The prospective impact of the Pfizer and Moderna COVID-19 vaccines on public and economic health is virtually incalculable. But the fact that two private pharmaceutical firms are the agents of discovery and production of such a profoundly important public good should not be taken for granted. Two publicly traded companies, putting their own funds at risk, will, we hope, deliver social benefits worth trillions in return for profits in the low billions. This flies in the face of an emergent narrative about traditional, for-profit firms: that absent clearly set out social and environmental goals, corporate behavior will not achieve them.
It’s true that this is not strictly out of the traditional Adam Smith playbook. Both firms were assured that the federal government would purchase millions of doses of an effective vaccine. And Moderna was helped by philanthropically supported research, including $1 million from Dolly Parton. Both firms, as well as competitors whose vaccines have not yet been proven effective, are also likely looking to earn public goodwill for an industry that has been much-maligned.
In other words, the benefits of success are real. But so has been the risk.
Moderna incurred new debt to finance its vaccine development. And, as the New York Times observed before the vaccine was found to be effective, “Moderna and other companies have already begun making their vaccines ‘at risk,’ meaning financial risk, because if the products are found not to work, they will have to be thrown away.”
As self-evident as all this may seem, it’s important to remind ourselves that private risk by traditionally structured stock corporations can lead to vast social benefits. Activists and corporate critics tend to claim that only redirected, activist-guided, and specifically targeted investment can achieve this on a large scale. For some, this goes by the name “impact investment”; for others, ESG (environmental, social, and governance) investing; for others, “sustainable accounting”; for still others, new corporate forms entirely, such as “B” corporations.

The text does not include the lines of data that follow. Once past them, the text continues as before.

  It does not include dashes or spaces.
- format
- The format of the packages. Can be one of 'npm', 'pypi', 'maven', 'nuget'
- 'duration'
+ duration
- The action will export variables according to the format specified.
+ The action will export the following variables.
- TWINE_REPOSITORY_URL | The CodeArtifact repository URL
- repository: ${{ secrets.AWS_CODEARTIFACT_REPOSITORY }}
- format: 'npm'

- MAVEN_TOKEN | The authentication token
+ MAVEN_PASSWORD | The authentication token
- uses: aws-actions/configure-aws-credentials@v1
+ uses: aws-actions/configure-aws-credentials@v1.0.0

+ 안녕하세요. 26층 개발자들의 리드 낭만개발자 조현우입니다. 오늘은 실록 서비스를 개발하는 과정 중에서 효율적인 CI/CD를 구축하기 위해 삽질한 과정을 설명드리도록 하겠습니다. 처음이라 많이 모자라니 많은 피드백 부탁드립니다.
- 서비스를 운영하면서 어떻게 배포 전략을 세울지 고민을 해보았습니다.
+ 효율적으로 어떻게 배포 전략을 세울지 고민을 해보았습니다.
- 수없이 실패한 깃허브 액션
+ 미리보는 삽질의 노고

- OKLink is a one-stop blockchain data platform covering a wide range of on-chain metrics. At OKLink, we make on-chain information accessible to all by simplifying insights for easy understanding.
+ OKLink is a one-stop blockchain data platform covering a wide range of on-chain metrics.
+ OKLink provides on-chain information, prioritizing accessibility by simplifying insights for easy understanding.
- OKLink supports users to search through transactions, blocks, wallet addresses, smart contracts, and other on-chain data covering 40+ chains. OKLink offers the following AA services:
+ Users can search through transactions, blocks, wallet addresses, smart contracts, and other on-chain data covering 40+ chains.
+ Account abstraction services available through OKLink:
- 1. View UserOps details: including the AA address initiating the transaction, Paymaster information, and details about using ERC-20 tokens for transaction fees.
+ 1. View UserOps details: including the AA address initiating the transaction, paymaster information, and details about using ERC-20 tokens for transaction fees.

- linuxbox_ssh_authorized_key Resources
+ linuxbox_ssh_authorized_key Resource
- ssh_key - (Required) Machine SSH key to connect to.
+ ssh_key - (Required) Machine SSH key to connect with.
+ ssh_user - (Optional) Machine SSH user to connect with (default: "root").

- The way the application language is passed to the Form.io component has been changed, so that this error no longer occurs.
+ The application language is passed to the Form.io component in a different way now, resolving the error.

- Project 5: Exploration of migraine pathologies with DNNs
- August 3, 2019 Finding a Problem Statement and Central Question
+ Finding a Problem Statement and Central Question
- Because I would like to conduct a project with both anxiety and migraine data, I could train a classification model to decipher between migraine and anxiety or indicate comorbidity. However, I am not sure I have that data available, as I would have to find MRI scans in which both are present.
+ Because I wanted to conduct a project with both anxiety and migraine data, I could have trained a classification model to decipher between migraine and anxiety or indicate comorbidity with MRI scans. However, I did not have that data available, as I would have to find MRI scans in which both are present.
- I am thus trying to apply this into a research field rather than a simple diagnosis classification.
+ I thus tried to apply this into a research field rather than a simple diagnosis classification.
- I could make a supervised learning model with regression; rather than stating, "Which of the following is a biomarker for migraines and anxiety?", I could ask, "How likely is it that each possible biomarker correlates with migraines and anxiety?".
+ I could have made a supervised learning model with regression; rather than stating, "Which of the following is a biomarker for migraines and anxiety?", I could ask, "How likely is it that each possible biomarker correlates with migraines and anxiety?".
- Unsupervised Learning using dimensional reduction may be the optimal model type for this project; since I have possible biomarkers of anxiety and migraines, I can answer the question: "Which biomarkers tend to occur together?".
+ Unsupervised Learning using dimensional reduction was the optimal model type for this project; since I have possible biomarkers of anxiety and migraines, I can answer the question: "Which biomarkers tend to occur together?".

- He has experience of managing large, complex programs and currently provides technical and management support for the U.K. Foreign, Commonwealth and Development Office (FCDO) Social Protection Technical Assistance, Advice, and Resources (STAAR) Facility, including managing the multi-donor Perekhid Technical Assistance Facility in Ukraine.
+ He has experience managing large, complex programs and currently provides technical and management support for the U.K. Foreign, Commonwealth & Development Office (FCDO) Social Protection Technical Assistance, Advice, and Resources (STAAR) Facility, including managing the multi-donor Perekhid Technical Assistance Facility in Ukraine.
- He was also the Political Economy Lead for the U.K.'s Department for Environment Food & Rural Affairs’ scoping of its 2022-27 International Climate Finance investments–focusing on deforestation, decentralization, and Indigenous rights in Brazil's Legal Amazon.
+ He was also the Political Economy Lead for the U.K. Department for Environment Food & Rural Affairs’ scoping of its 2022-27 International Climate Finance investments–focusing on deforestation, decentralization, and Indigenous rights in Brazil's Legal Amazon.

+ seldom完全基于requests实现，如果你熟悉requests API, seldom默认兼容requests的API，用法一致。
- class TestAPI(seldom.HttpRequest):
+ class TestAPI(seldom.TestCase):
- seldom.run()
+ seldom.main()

Whatever it is called, this kind of investing is celebrated as a new and improved form of capitalism or investor analysis, one that corrects for the “collateral damage” caused by free markets. Vaccine development demonstrates just the opposite: that in the service of shareholder returns, traditional risk-taking, albeit somewhat softened by government and augmented by traditional philanthropy, can be the engine of life-saving innovation. Although billions of profit may be realized by the vaccines, untold trillions of lost economic activity will be spared. To say that such returns dwarf those of solar panel manufacturing and other darlings of impact investment is understatement in the extreme.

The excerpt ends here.